Consultancy firm WealthInsight says the number of US millionaires—those with $1 million or more in assets excluding their primary residence—would fall 6% in 2013 if the US economy flatlines, as the IMF predicts it will if the fiscal cliff takes effect. The US would be short 315,000 millionaires, and the total wealth of this upper bracket would fall by about $240 billion, as their stocks and property decline in value and their businesses perform worse. That’s the red line in the chart [below].
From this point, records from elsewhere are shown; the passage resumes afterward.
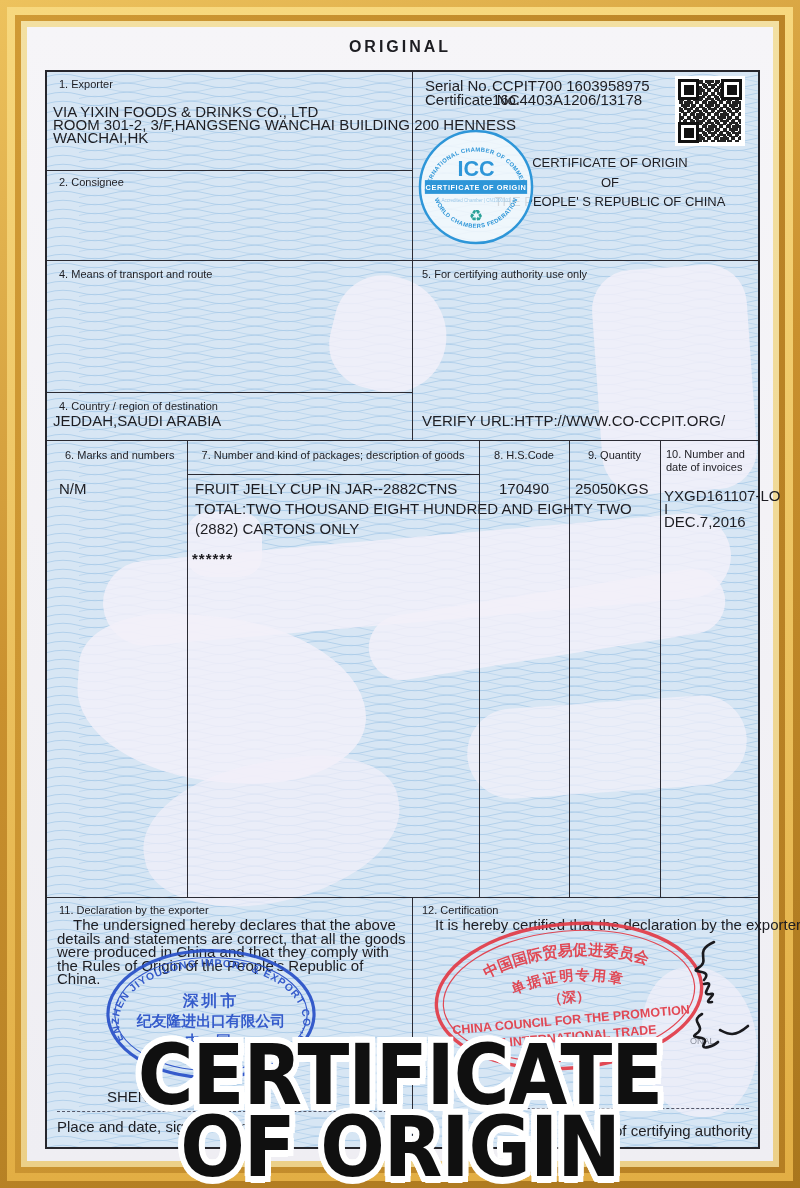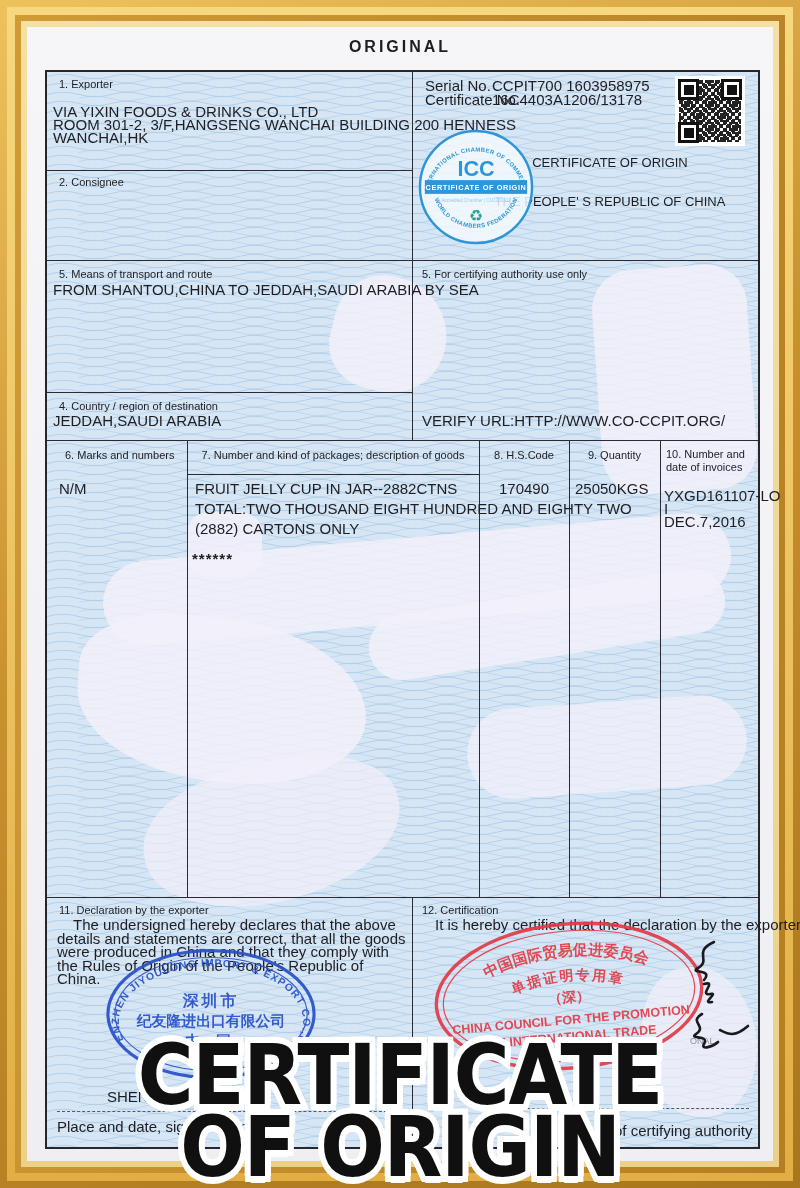"OF" div.txt { html: none -> <div>OF</div> }
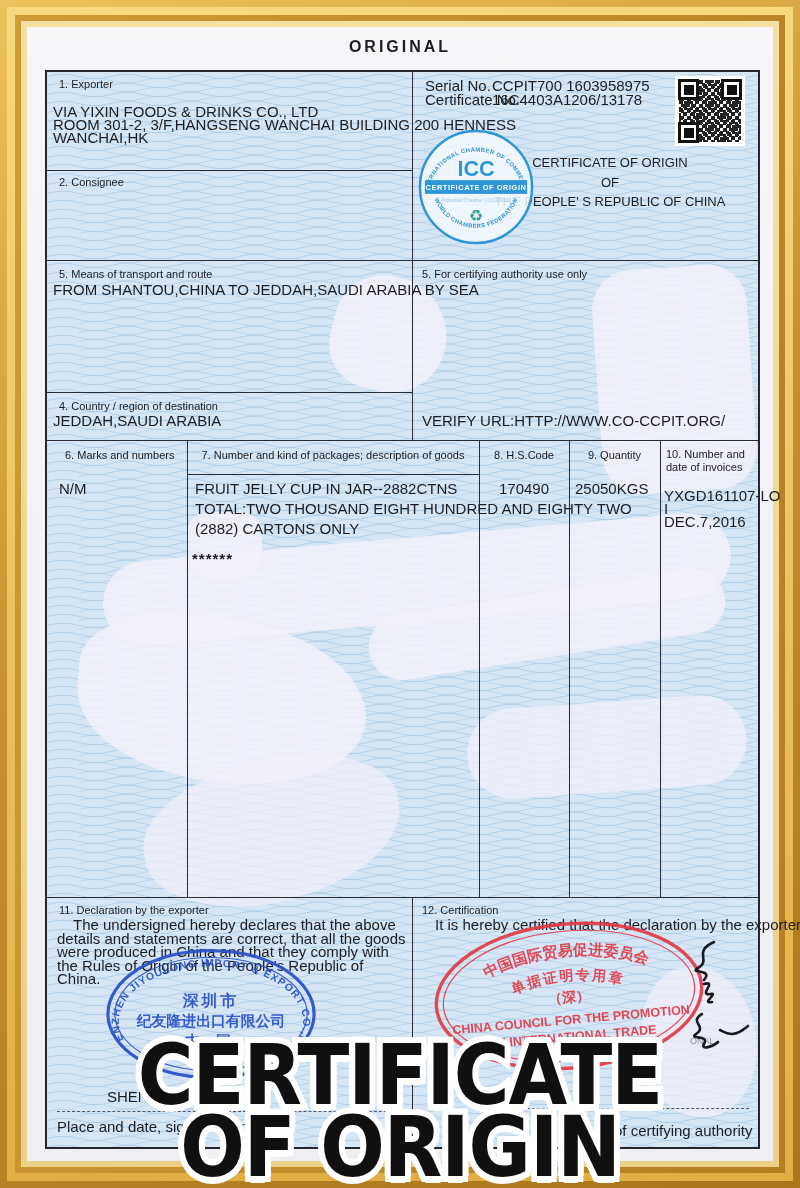"5. Means of transport and" div.txt { text: 5 -> 4 }
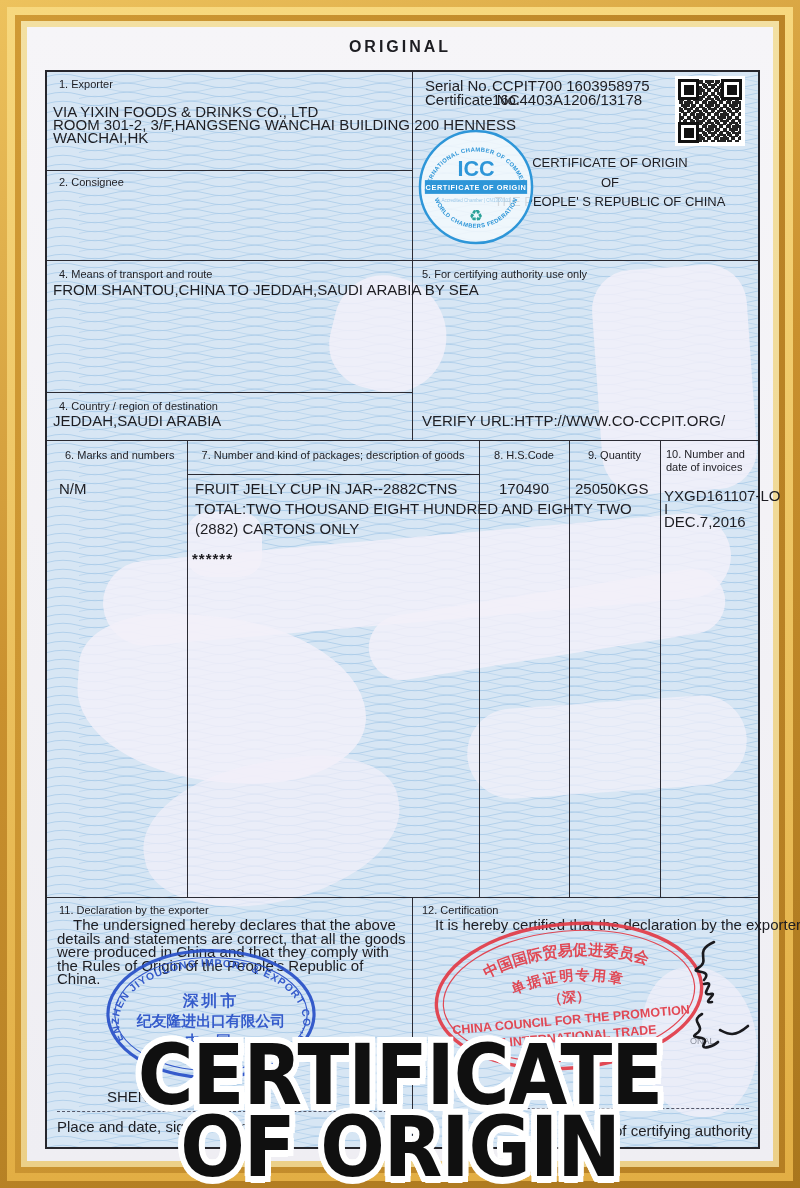"FROM SHANTOU,CHINA TO JEDDAH,SAUDI" div.txt { html: <div>FROM SHANTOU,CHINA TO JEDDAH,SAUDI ARABIA BY SEA</div> -> none }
By contrast, if the economy grows by 2.1%, as expected if a deal is reached, the number of millionaires will grow by 4%; that’s the dark blue solid line. The medium-blue dashed line, just above the red, is a middle-of-the-road scenario if a deal is reached but fails to deliver “fiscal clarity,” meaning uncertainty and tightening that is still harmful to recovery. And the light blue line shows how much wealthier US millionaires could have grown had there never been fears of a fiscal cliff at all; WealthInsight estimates that the economy would have been able to grow at 3% in 2013. . . .

The average “high net worth individual” would see their wealth fall by $230,000, Christopher Rocks, an analyst with WealthInsight says. The average millionaire had $3.6 million in 2011, according to calculations based on WealthInsight data (there were 5.1 million millionaires in 2011 who held $18.8 trillion in total).

The “uncertainty and tightening” referred to, producing the dark-blue line, could come about by some combination of expiration of the payroll-tax cut, implemented sequestration, and income-tax increases relative to current policy — all of which, at this point, seem quite possible.